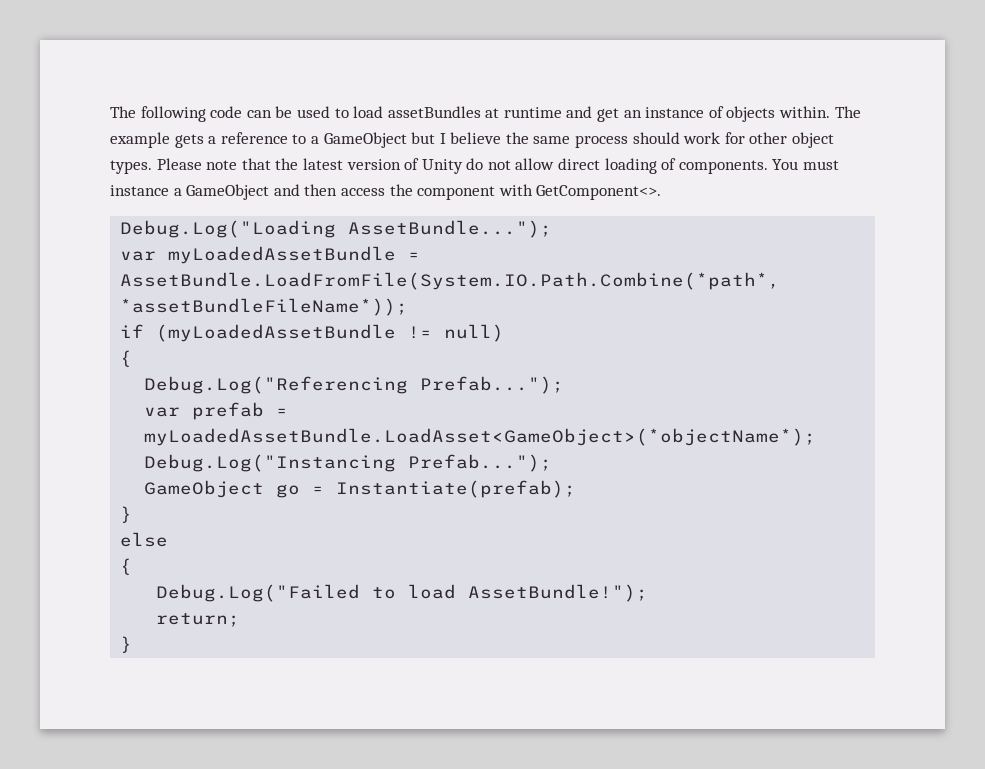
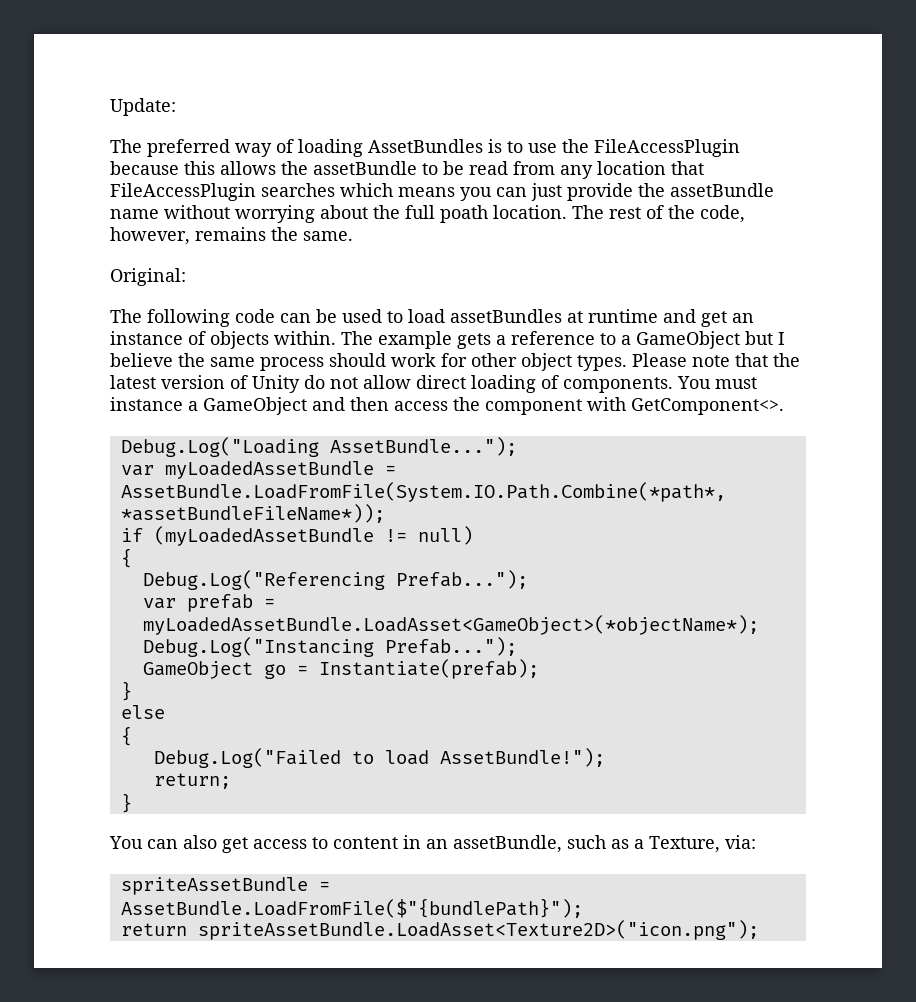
+ Update:
+ The preferred way of loading AssetBundles is to use the FileAccessPlugin because this allows the assetBundle to be read from any location that FileAccessPlugin searches which means you can just provide the assetBundle name without worrying about the full poath location. The rest of the code, however, remains the same.
+ Original:
+ You can also get access to content in an assetBundle, such as a Texture, via:
+ spriteAssetBundle = AssetBundle.LoadFromFile($"{bundlePath}");
+ return spriteAssetBundle.LoadAsset<Texture2D>("icon.png");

About this exercise: Repeat the material exactly and drop each image.

Answer to this problem:
+ Update:
+ The preferred way of loading AssetBundles is to use the FileAccessPlugin because this allows the assetBundle to be read from any location that FileAccessPlugin searches which means you can just provide the assetBundle name without worrying about the full poath location. The rest of the code, however, remains the same.
+ Original:
+ You can also get access to content in an assetBundle, such as a Texture, via:
+ spriteAssetBundle = AssetBundle.LoadFromFile($"{bundlePath}");
+ return spriteAssetBundle.LoadAsset<Texture2D>("icon.png");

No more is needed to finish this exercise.